Beyond Constructivism
A century ago, Constructivism established a new paradigm for art: it had to focus on rational concepts and formalized rules, eliminate any aesthetic intention or decision of the artist, use industrial materials, simple geometric forms, few colors, align with modern life and technology… and support a political ideology… communism in Russia, where Constructivism was born after the October Revolution of 1917.
In Europe, the De Stijl movement founded by Theo Van Doesburg in the Netherlands (1917) and then the Bauhaus founded by Walter Gropius in Germany (1919) first developed this revolutionary transdisciplinary approach and produced artworks in many fields: painting, sculpture, photography, architecture, dance, and music. They also theorized about production processes as well as artist-viewer-market relationships.
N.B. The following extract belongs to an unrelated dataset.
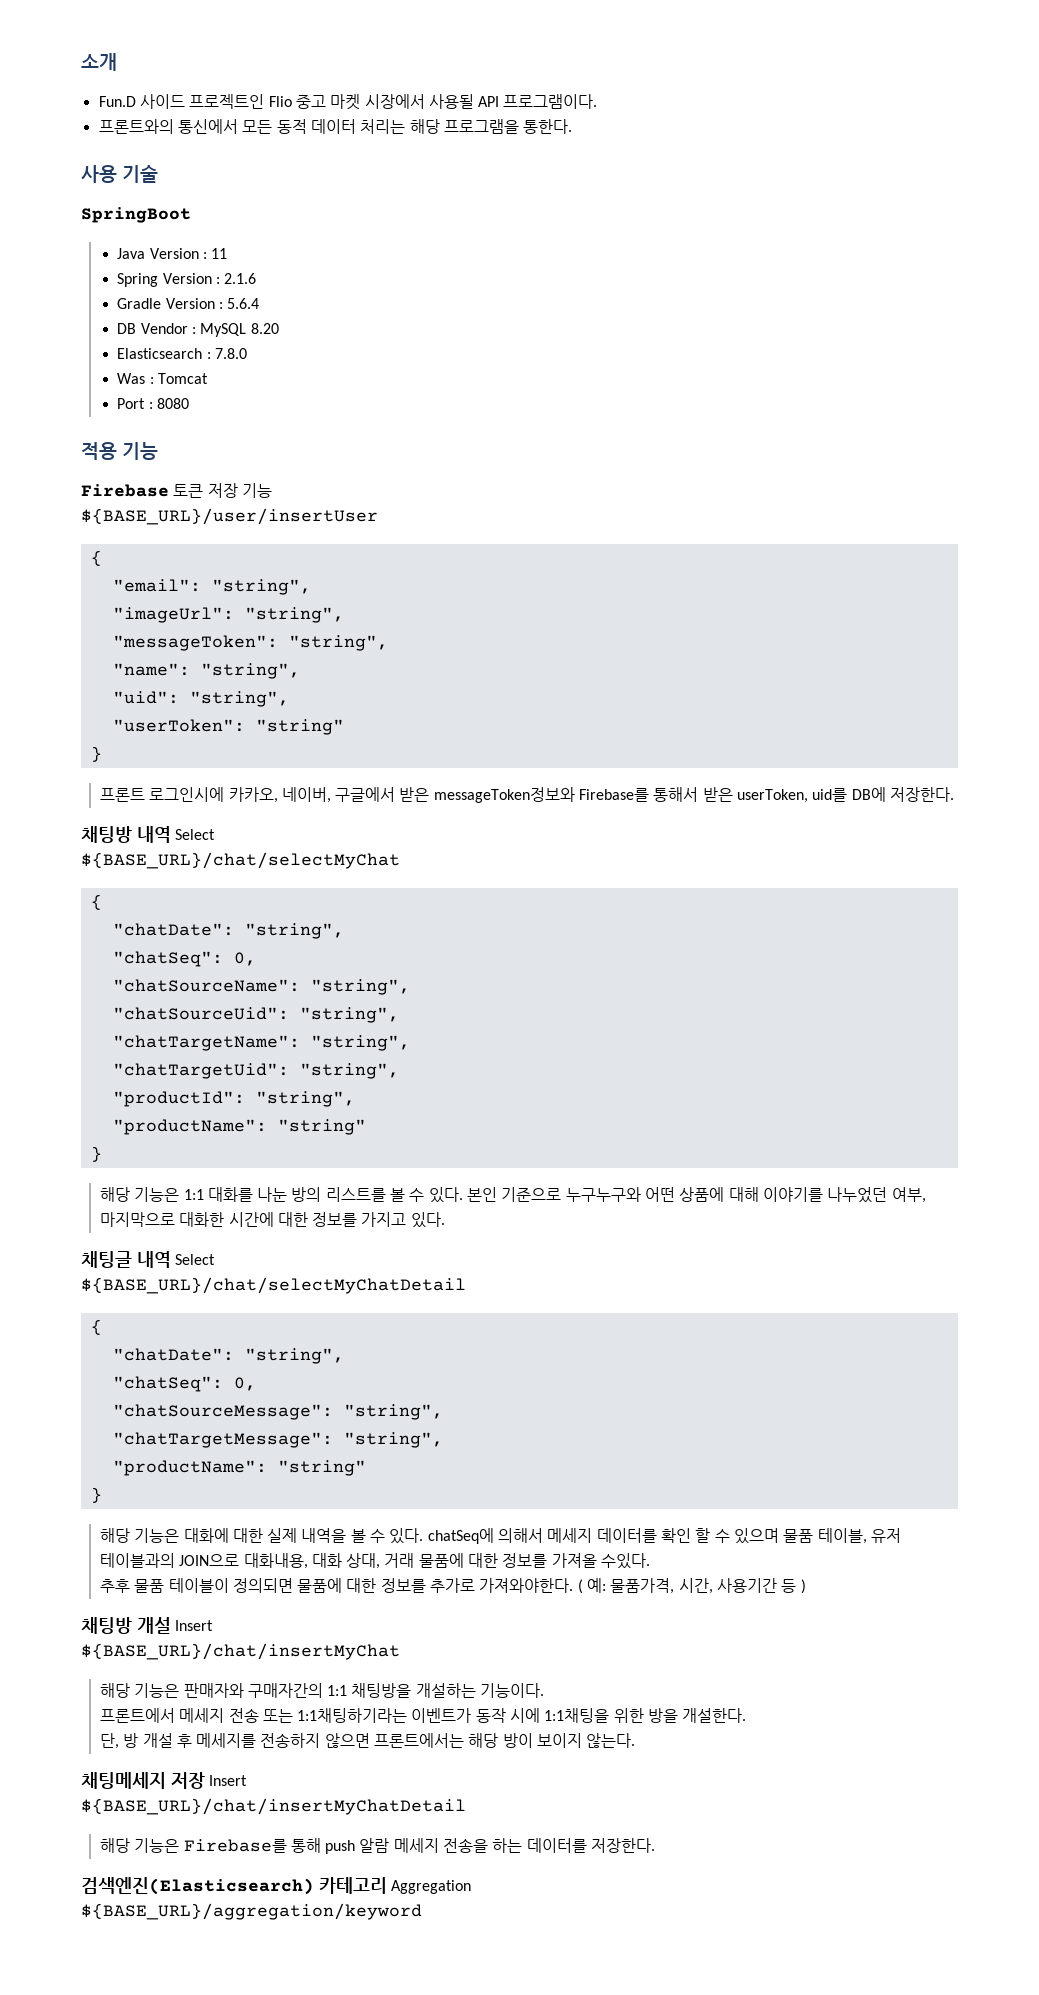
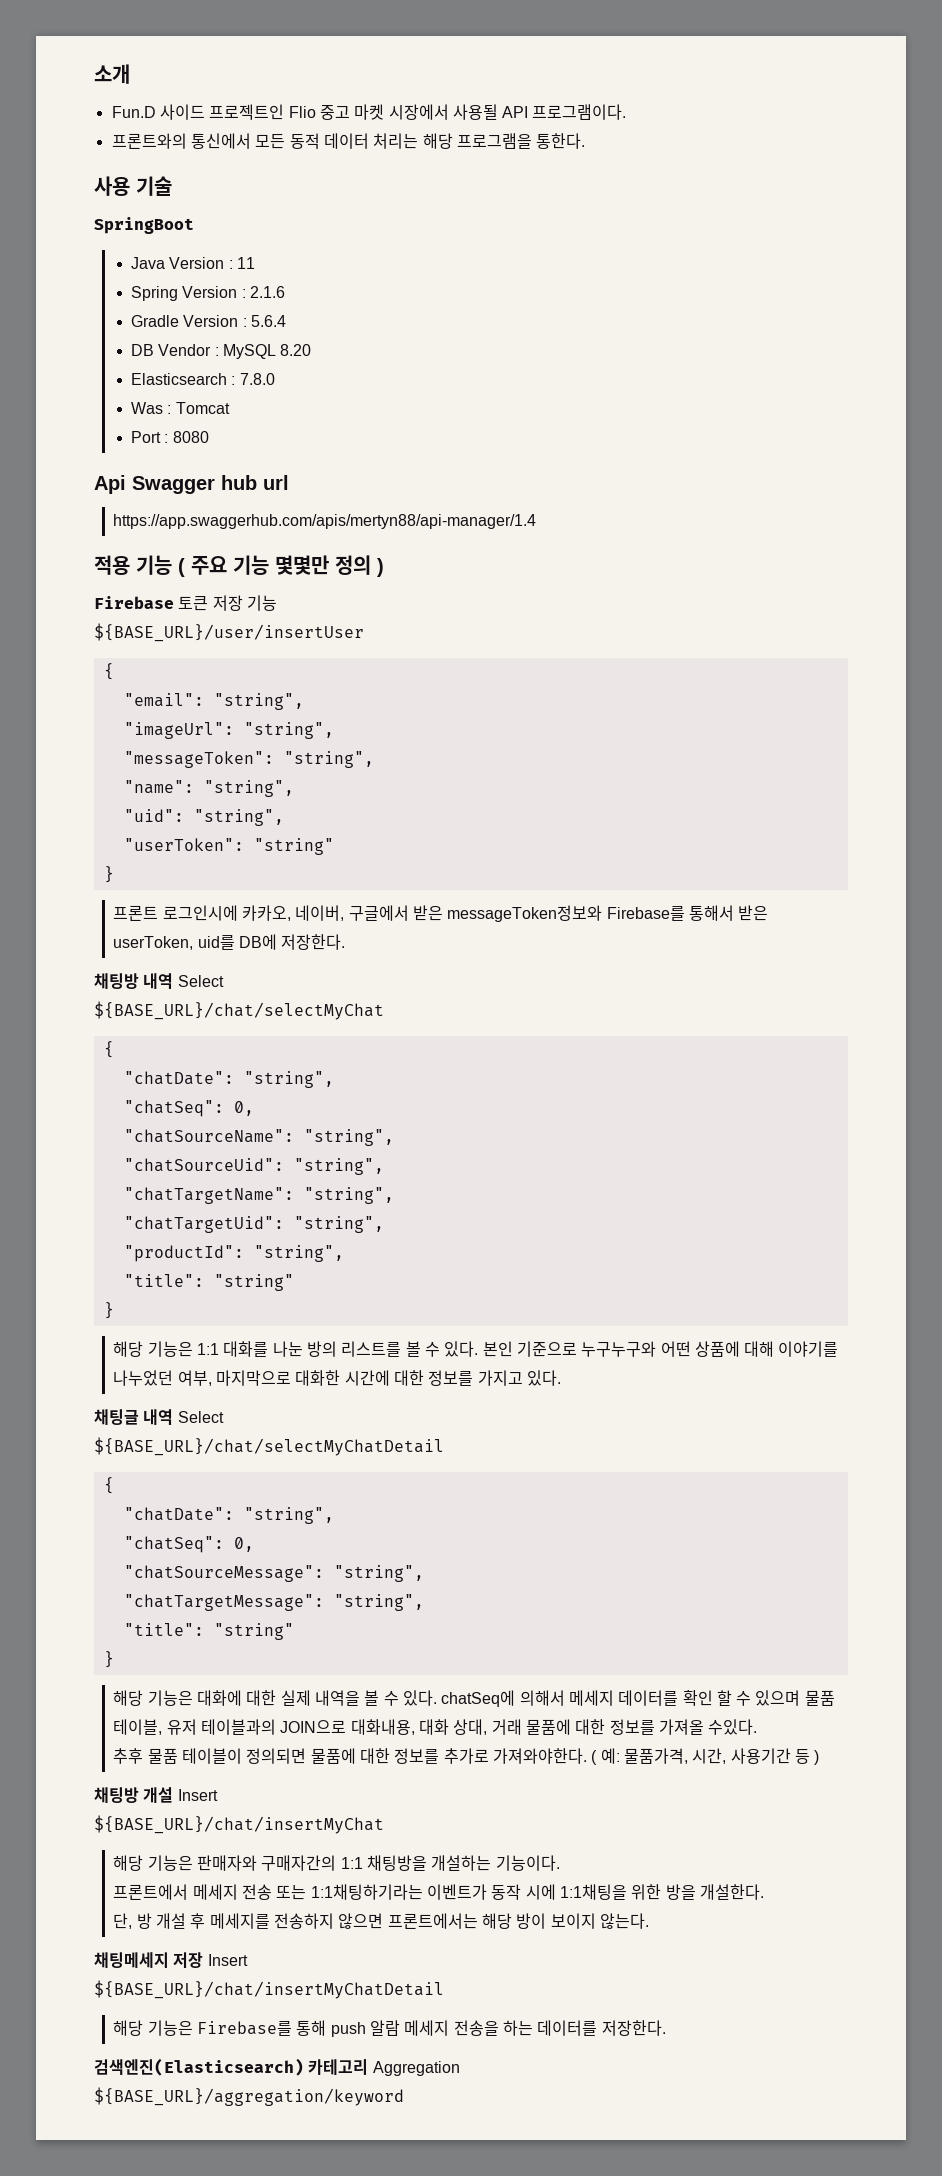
[81,442,158,460] 적용 기능 -> [94,475,289,494] [113,514,537,529] [94,555,384,577] Api Swagger hub url // https://app.swaggerhub.com/apis/mertyn88/api-manager/1.4 // 적용 기능 ( 주요 기능 몇몇만 정의 )
[112,1119,267,1135] "productName": -> [123,1274,204,1287] "title":
[112,1460,267,1476] "productName": -> [123,1623,204,1636] "title":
Beyond the social and political constructivist utopia, this new vision of artistic creation spread worldwide and had, and still has, a major influence on the practice of concrete art: it gave rise to various artistic movements in which the fundamental principles of simplicity and rationalization are at work: systematism, minimalism, concrete art, geometric abstraction, conceptual art… to name but a few
In 1969, I met François Morellet, one of the major figures in geometric abstraction and a precursor of minimalism who opened up new creative directions beyond the barriers and constraints of constructivism while remaining true to its initial foundations. I was influenced by his vision and practice, in which the entire spirit of Dada, irony, humor, and derision combine with the rigor of systems and their rules.